Essex Town Hall and TOHP Burnham Library
|Architect||Frank W. Weston|
Arthur Asahel Shurcliff
|Architectural style||Shingle Style|
|NRHP reference No.||07000946|
|Added to NRHP||September 12, 2007|
The Essex Town Hall and TOHP Burnham Library is an exuberant Shingle Style building at 30 Martin Street in Essex, Massachusetts in the United States. Containing town offices, a public library and an auditorium, it was built in 1893-1894, and its architect was Frank W. Weston, of Boston and Malden, Massachusetts.
The new building was described in the March 1894 issue of The Library Journal:
Essex (Mass.) P[ublic]. L[ibrary], The new town-hall and library building was dedicated on the afternoon of Feb. 15. A large audience was present at the dedication exercises, which included an oration by Rev. D. O. Mears, music, several short addresses, and the reading of poems. In the evening there was a concert, followed by dancing.
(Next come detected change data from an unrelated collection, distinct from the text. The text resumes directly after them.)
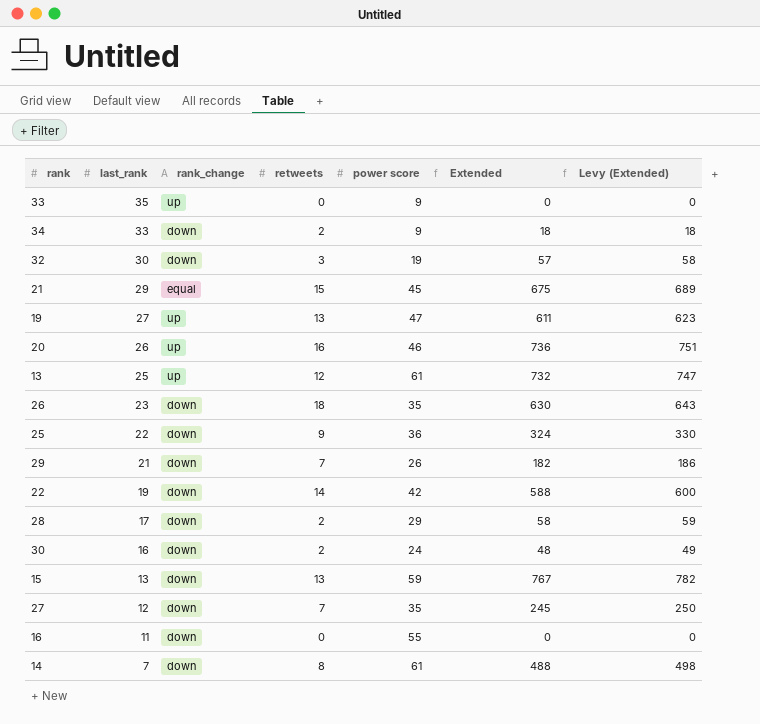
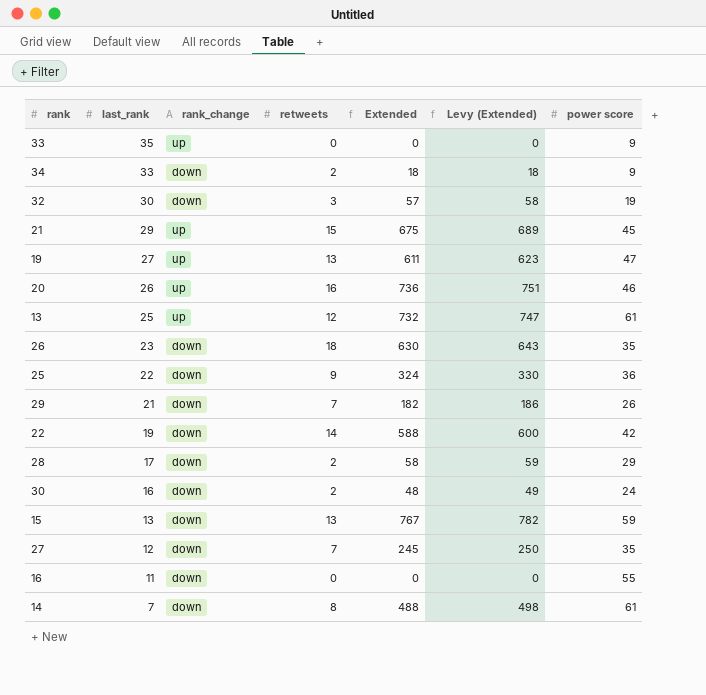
column power score | position: 5 -> 7
21 | rank_change: equal -> up

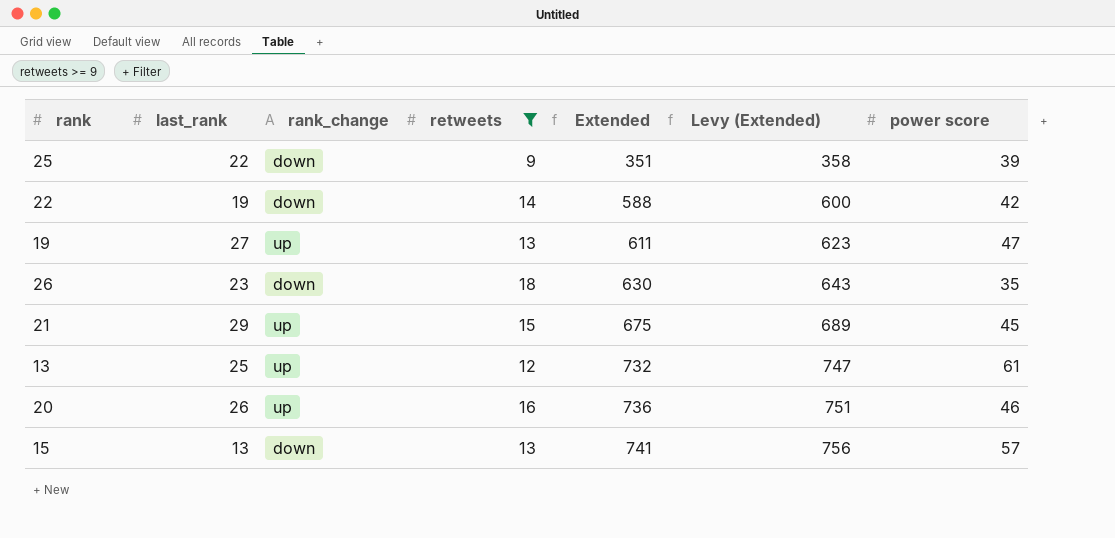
filter: none -> retweets >= 9
row order: last_rank descending -> Extended ascending
25 | Extended: 324 -> 351
25 | Levy (Extended): 330 -> 358
25 | power score: 36 -> 39
15 | Extended: 767 -> 741
15 | Levy (Extended): 782 -> 756
15 | power score: 59 -> 57

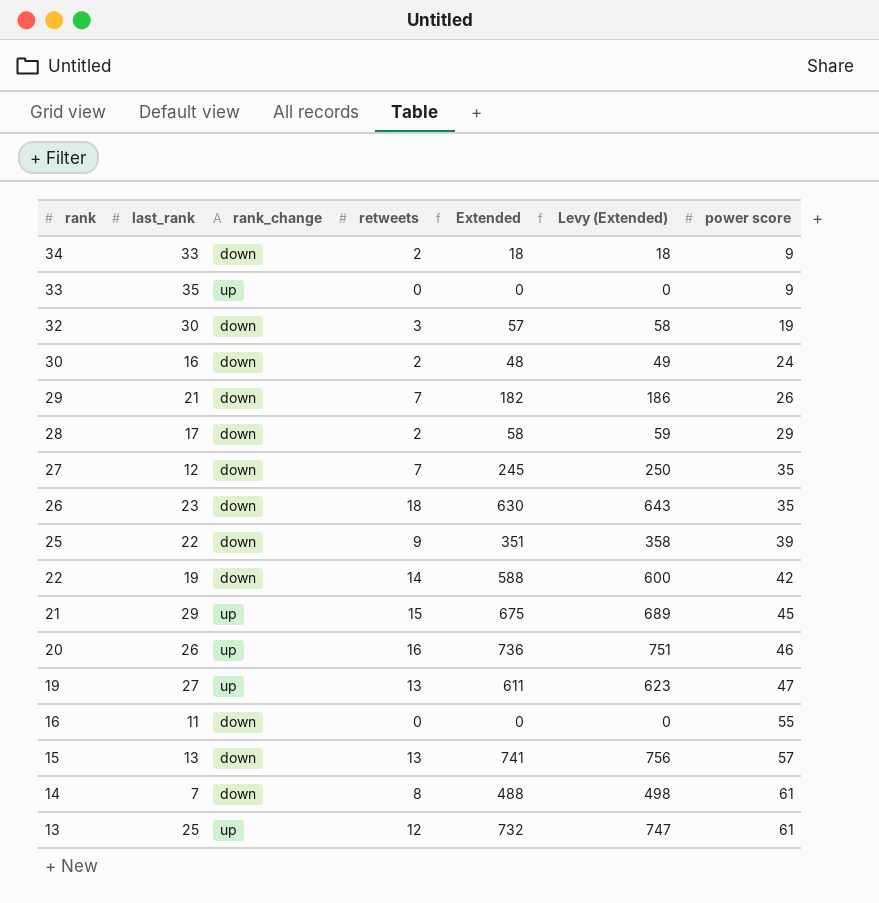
filter: retweets >= 9 -> none
row order: Extended ascending -> rank descending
The building which combines town-hall and library has just been completed after plans by Frank W. Weston, a Malden architect. The lower story is built of field-stone, and the upper part, including the tower, of wood. The interior is finished in antique oak, and the walls are painted in hues of brown and yellow. In the upper story is situated the town-hall proper. It has a seating capacity for 550. There is a stage and a gallery which will allow of entertainments being given there. One-half of the lower floor is devoted to the library, and will accommodate several thousand books. From the entrance there is a hallway that turns abruptly to the right, and on this passage are doors leading to the offices of the selectmen, the treasurer, and other officials. There are three entrances to the building, the main entrance being through an attractive carriageway into a spacious vestibule.
In the tower is the clock, with chime-bells, which strike the hour, presented to the town by L. G. Burnham.
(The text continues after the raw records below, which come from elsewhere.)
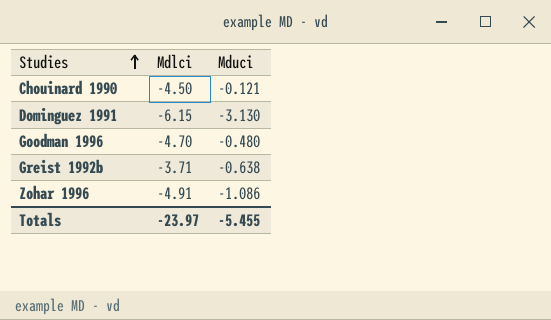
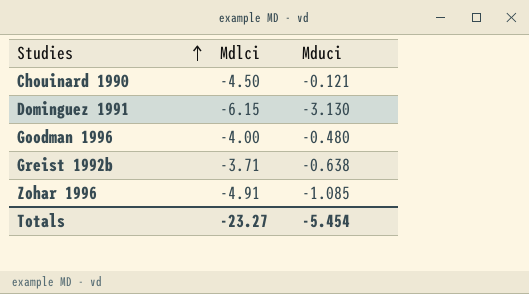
Goodman 1996 | Mdlci: -4.70 -> -4.00
Zohar 1996 | Mduci: -1.086 -> -1.085
Totals | Mdlci: -23.97 -> -23.27
Totals | Mduci: -5.455 -> -5.454

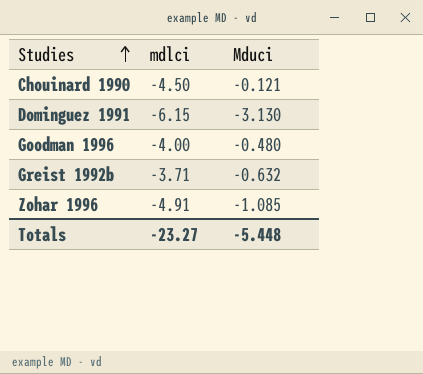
column name: Mdlci -> mdlci
Greist 1992b | Mduci: -0.638 -> -0.632
Totals | Mduci: -5.454 -> -5.448

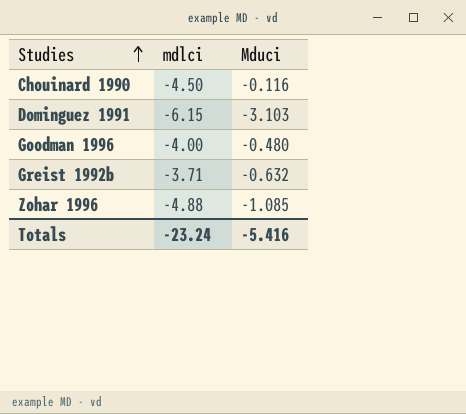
Chouinard 1990 | Mduci: -0.121 -> -0.116
Dominguez 1991 | Mduci: -3.130 -> -3.103
Zohar 1996 | mdlci: -4.91 -> -4.88
Totals | mdlci: -23.27 -> -23.24
Totals | Mduci: -5.448 -> -5.416

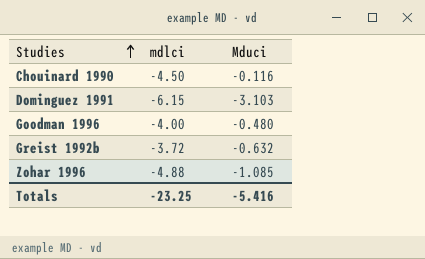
Greist 1992b | mdlci: -3.71 -> -3.72
Totals | mdlci: -23.24 -> -23.25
Both the land and the building were gifts of the late T. O. H. P. Burnham, of Boston, who was a native of Essex. Mr. Burnham died in 1891, and by his will the town received $30,000, half of which was for the town and the other half for a public library. Previous to this the town had come into possession of $5000 through the will of the late Dr. J. D. Russ, also a native of Essex. It was decided to build the town-hall and the library together.
The building was added to the National Register of Historic Places in 2007.